From: | David Z Maze <dmaze@mit.edu> |
Newsgroups: | comp.compilers |
Date: | Mon, 17 Nov 2008 10:26:23 -0500 |
Organization: | Massachusetts Institute of Technology |
References: | 08-11-061 |
Keywords: | parse, XML |
Posted-Date: | 17 Nov 2008 18:30:38 EST |
"tuxisthebirdforme@gmail.com" <tuxisthebirdforme@gmail.com> writes:
> I know most people anymore use lex/yacc or some derivative of these
> tools to create scanner/parser modules for their compiler projects. I
> was wondering if anyone has developed a scanner or parser that they
> personally hand-wrote? If so, I would like to know what language you
> used and what type of grammar you parsed.

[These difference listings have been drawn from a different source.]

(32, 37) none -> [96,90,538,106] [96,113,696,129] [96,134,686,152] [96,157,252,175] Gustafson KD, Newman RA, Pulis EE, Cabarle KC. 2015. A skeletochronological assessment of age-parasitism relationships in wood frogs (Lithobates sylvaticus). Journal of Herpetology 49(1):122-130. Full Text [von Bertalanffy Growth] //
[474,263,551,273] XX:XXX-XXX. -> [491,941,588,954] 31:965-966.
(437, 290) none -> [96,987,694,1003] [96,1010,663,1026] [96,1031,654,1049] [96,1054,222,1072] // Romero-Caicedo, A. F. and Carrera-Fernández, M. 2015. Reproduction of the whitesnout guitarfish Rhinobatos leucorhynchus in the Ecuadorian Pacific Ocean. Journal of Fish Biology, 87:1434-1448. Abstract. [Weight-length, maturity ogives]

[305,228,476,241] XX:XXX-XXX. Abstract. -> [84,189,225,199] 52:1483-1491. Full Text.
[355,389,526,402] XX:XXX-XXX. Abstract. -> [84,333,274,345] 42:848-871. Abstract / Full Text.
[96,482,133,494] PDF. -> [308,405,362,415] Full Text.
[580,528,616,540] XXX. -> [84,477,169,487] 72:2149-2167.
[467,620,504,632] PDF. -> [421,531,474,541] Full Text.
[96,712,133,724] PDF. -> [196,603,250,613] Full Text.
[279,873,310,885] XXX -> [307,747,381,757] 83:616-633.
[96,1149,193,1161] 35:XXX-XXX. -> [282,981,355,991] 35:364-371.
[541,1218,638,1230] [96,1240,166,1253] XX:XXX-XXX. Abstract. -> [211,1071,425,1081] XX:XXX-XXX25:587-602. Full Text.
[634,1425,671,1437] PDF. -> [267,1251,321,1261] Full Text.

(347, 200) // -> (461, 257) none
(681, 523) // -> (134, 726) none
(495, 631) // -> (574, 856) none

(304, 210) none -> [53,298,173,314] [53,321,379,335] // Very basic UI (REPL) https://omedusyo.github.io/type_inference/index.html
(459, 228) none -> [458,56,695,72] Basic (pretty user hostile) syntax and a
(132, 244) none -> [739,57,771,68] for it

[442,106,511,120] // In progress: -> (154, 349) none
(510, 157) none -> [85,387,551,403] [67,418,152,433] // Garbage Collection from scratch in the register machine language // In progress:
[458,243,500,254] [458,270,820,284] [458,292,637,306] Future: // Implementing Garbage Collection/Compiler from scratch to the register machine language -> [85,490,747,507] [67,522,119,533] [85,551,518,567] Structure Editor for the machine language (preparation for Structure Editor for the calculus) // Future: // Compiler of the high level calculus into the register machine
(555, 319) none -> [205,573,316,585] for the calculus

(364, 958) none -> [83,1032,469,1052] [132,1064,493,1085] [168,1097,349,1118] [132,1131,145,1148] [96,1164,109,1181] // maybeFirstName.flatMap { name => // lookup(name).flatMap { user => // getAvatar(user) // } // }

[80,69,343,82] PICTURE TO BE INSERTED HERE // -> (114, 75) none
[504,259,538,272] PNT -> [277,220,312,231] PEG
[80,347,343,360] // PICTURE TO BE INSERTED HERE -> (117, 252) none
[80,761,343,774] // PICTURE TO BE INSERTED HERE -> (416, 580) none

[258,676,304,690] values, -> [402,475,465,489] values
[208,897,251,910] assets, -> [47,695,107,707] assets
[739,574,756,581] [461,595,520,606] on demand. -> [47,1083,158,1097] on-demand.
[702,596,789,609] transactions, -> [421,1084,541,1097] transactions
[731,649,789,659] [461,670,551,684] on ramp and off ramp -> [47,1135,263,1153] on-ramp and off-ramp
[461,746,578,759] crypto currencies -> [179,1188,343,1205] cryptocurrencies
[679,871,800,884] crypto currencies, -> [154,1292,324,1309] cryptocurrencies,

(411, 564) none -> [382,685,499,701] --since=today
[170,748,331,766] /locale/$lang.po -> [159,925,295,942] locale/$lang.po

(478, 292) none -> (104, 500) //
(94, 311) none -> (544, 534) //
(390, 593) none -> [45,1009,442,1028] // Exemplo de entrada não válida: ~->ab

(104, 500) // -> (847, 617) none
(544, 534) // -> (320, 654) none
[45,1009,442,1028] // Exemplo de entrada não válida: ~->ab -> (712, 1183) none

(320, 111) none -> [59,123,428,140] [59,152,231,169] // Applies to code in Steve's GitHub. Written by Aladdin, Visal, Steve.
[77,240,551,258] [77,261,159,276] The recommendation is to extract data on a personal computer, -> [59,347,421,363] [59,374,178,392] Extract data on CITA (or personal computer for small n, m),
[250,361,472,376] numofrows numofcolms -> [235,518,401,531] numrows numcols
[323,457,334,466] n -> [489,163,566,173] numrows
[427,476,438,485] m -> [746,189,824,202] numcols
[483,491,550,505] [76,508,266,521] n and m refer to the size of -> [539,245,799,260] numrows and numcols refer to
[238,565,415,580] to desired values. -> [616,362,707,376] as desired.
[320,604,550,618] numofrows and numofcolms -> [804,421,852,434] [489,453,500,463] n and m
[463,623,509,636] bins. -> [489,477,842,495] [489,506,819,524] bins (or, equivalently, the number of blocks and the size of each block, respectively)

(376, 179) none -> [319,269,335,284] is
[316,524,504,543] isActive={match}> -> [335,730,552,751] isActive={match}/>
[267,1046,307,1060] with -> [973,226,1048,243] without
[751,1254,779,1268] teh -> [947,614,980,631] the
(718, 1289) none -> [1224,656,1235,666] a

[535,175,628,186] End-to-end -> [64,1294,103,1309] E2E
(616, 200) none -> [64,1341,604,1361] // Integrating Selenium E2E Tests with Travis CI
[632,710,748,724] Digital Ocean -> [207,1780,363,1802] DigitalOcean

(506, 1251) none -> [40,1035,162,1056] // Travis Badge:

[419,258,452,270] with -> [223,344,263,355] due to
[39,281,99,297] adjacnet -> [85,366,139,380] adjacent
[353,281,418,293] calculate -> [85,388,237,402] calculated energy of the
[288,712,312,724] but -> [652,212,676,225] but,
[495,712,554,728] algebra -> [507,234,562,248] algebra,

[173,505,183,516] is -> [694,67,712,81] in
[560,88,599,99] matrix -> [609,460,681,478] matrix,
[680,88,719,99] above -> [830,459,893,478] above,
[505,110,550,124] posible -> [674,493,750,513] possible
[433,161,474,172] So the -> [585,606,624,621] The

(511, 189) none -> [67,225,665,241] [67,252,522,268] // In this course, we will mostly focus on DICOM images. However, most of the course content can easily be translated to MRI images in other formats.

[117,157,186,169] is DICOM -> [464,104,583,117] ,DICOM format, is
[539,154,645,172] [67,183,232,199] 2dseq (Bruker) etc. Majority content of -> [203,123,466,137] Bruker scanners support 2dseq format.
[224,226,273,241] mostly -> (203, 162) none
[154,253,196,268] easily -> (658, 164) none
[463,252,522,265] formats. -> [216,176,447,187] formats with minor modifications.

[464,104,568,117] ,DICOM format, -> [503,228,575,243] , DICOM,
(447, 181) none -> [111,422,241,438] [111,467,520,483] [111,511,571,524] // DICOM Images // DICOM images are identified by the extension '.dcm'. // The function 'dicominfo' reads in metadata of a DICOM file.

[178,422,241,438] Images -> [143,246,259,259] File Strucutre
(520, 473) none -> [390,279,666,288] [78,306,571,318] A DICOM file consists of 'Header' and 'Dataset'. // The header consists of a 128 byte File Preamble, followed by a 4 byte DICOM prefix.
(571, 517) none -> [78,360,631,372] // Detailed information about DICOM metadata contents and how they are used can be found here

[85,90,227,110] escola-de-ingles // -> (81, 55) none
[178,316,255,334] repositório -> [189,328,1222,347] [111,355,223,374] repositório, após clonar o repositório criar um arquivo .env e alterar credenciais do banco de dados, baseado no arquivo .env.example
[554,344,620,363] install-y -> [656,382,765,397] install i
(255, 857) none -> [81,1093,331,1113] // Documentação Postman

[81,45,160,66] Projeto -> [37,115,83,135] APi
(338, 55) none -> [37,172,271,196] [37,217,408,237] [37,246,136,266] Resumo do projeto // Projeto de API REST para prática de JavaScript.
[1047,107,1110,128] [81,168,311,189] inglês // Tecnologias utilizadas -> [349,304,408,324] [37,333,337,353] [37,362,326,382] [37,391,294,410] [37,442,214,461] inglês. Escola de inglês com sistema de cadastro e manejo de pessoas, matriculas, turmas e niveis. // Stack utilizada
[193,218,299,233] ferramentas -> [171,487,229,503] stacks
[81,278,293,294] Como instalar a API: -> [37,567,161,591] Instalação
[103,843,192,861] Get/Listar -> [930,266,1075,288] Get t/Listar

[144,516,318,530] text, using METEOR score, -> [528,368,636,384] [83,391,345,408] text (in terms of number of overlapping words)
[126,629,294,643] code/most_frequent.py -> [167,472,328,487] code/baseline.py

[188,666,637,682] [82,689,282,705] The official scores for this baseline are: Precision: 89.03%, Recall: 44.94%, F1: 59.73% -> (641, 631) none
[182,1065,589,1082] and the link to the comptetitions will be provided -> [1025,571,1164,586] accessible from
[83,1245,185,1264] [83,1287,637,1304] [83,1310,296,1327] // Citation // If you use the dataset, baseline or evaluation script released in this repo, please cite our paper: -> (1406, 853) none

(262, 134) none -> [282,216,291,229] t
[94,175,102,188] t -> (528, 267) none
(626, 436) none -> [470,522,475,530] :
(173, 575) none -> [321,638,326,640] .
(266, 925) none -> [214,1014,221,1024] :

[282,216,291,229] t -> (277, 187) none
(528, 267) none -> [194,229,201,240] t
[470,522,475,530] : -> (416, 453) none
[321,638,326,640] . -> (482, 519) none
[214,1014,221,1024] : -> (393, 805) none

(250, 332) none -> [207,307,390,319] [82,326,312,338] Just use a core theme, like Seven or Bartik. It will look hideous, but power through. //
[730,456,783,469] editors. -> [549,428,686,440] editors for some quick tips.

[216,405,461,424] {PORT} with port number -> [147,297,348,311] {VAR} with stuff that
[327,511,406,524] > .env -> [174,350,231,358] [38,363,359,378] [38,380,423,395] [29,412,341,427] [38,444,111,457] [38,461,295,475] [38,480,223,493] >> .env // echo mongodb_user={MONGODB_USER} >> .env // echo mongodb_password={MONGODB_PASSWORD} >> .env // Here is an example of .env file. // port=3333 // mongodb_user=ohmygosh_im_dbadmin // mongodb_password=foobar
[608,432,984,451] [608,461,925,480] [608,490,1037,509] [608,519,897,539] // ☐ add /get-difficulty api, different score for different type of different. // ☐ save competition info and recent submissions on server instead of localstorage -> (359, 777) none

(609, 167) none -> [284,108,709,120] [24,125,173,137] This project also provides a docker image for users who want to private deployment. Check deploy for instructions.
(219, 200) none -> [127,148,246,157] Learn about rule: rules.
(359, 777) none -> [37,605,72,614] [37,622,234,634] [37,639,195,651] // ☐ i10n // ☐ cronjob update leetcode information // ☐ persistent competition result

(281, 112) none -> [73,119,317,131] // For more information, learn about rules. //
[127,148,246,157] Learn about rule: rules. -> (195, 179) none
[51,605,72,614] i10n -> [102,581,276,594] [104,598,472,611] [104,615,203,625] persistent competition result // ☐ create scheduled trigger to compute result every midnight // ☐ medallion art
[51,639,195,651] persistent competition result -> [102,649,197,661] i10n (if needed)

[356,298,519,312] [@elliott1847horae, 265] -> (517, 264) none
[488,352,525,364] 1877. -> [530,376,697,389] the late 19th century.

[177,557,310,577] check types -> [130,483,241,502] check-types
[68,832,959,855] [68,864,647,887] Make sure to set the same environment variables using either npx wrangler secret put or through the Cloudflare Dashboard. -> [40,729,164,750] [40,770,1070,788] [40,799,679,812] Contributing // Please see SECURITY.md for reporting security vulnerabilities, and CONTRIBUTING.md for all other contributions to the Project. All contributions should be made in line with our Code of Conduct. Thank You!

In my copious free time, I hand-wrote (sort of) a parser for XML 1.0
(non-validating, ignores character-set issues, rejects DTDs, does do
namespaces) a month or two ago. I wrote this in Haskell using the
Parsec support library, and generated a straightforward tree
representation of the XML. I say "sort of hand-wrote" in that Parsec
isn't really a parser generator in the same sense that yacc is; also, a
lot of its functionality could be better expressed in modern Haskell
extensions like arrows and the Control.Applicative module that post-date
Parsec.
At any rate, this is an LL(0) implementation, with appropriate context
checking for duplicate attributes and tag matching. Since Haskell
supports functions as first-class objects, I can turn a grammar fragment
like
document ::= xml-declaration?
(whitespace | processing-instruction | comment)*
element
(whitespace | processing-instruction | comment)*
into (syntax approximate, ignoring many issues)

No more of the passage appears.